_Front-end code edit data:_
------------------------------------

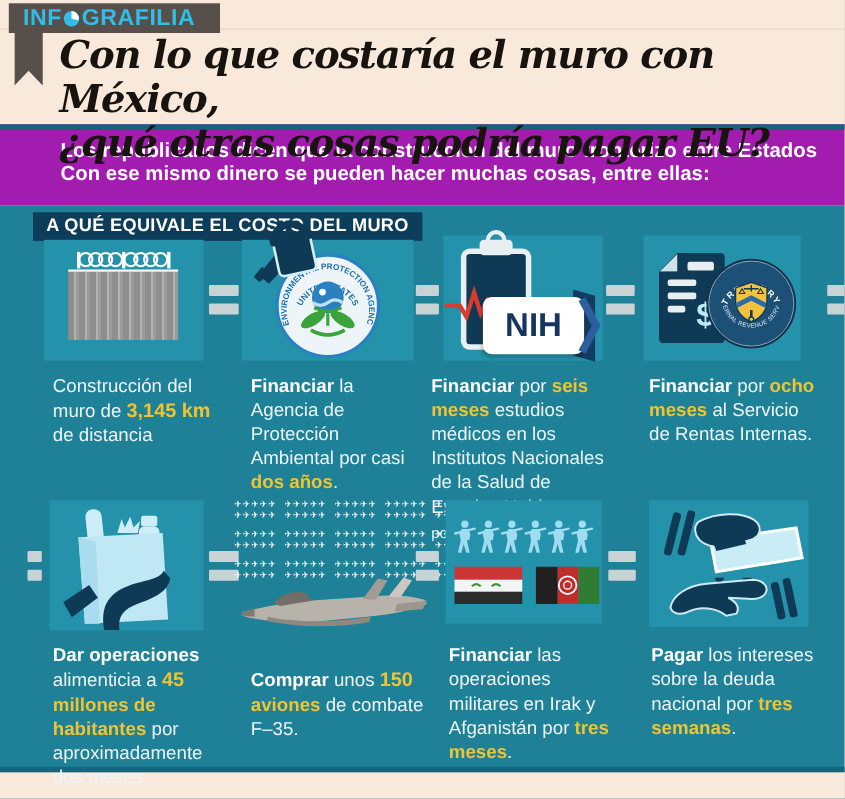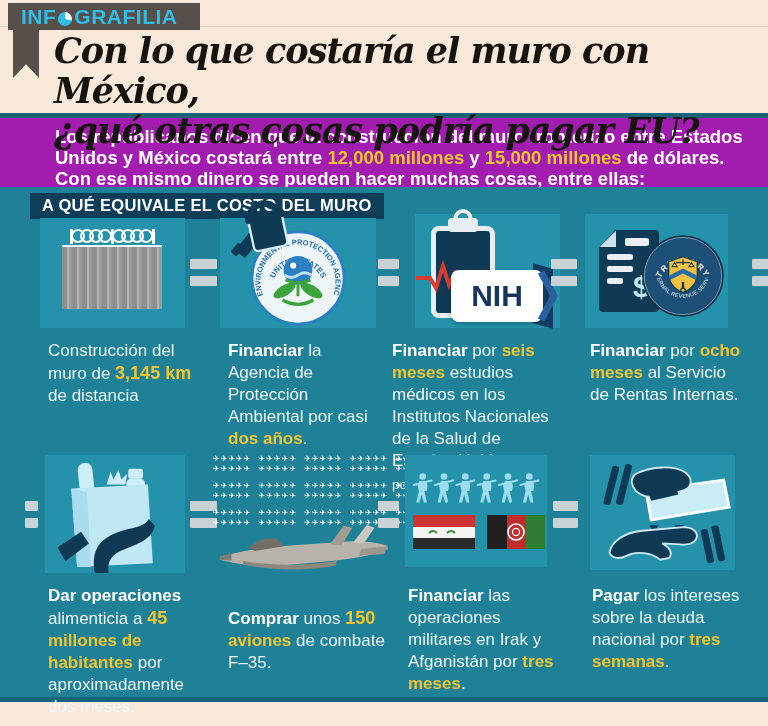--- a/index.html
+++ b/index.html
@@ -10,7 +10,7 @@
   
   .top-line{position:absolute;left:0;top:26px;width:768px;height:1px;background:#e0d1c3;z-index:1}
   .brand-bar{position:absolute;left:8px;top:3px;width:192px;height:27px;background:#57504a;display:flex;align-items:center;padding-left:13px;z-index:3}
-  .brand-text{font-size:21px;font-weight:bold;color:#31bde8;letter-spacing:.5px;display:flex;align-items:flex-end;line-height:1}
+  .brand-text{font-size:21px;font-weight:bold;color:#31bde8;letter-spacing:.5px;display:flex;align-items:center;line-height:1}
   .brand-o{width:16px;height:16px;margin:0 1px}
   .ribbon{position:absolute;left:13px;top:29px;width:26px;height:49px;background:#57504a;clip-path:polygon(0 0,100% 0,100% 100%,50% 72%,0 100%);z-index:2}
 

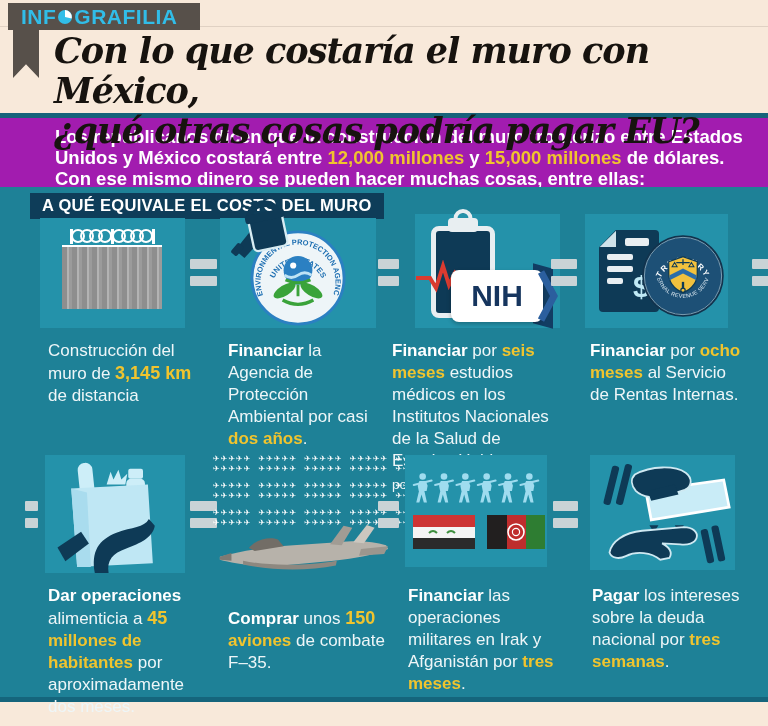--- a/index.html
+++ b/index.html
@@ -135,7 +135,6 @@
 
   <div class="intro-band">
     <div class="intro-line"><span class="seg-b">Los republicanos dicen que la construcción del muro fronterizo entre Estados</span></div>
-    <div class="intro-line"><span class="seg-b">Unidos y México costará entre </span><span class="seg-y">12,000 millones</span><span class="seg-b"> y </span><span class="seg-y">15,000 millones</span><span class="seg-b"> de dólares.</span></div>
     <div class="intro-line"><span class="seg-b">Con ese mismo dinero se pueden hacer muchas cosas, entre ellas:</span></div>
   </div>
 

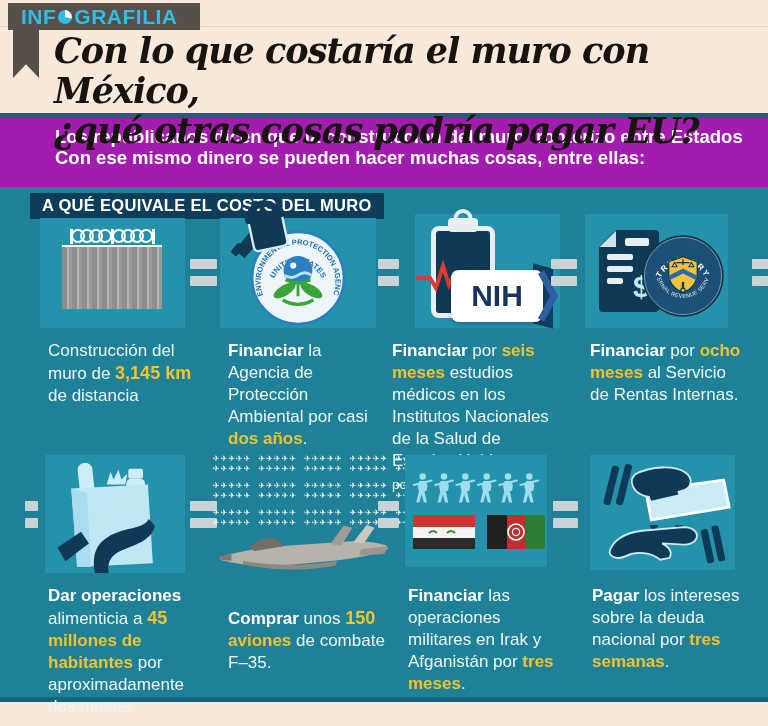--- a/index.html
+++ b/index.html
@@ -28,7 +28,7 @@
   .cell{position:absolute;background:#2492aa}
   #c1{left:40px;top:31px;width:145px;height:110px}
   #c2{left:220px;top:31px;width:156px;height:110px}
-  #c3{left:415px;top:27px;width:145px;height:114px}
+  #c3{left:403px;top:27px;width:145px;height:114px}
   #c4{left:585px;top:27px;width:143px;height:114px}
   #c5{left:45px;top:268px;width:140px;height:118px}
   #c6{left:213px;top:265px;width:178px;height:128px;background:transparent}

------------------------------------

_DESCRIPTION OF THE TASK:_
The expected output is one number: how many lines of the data above hold the string "flex".

_EXERCISE ANSWER:_
3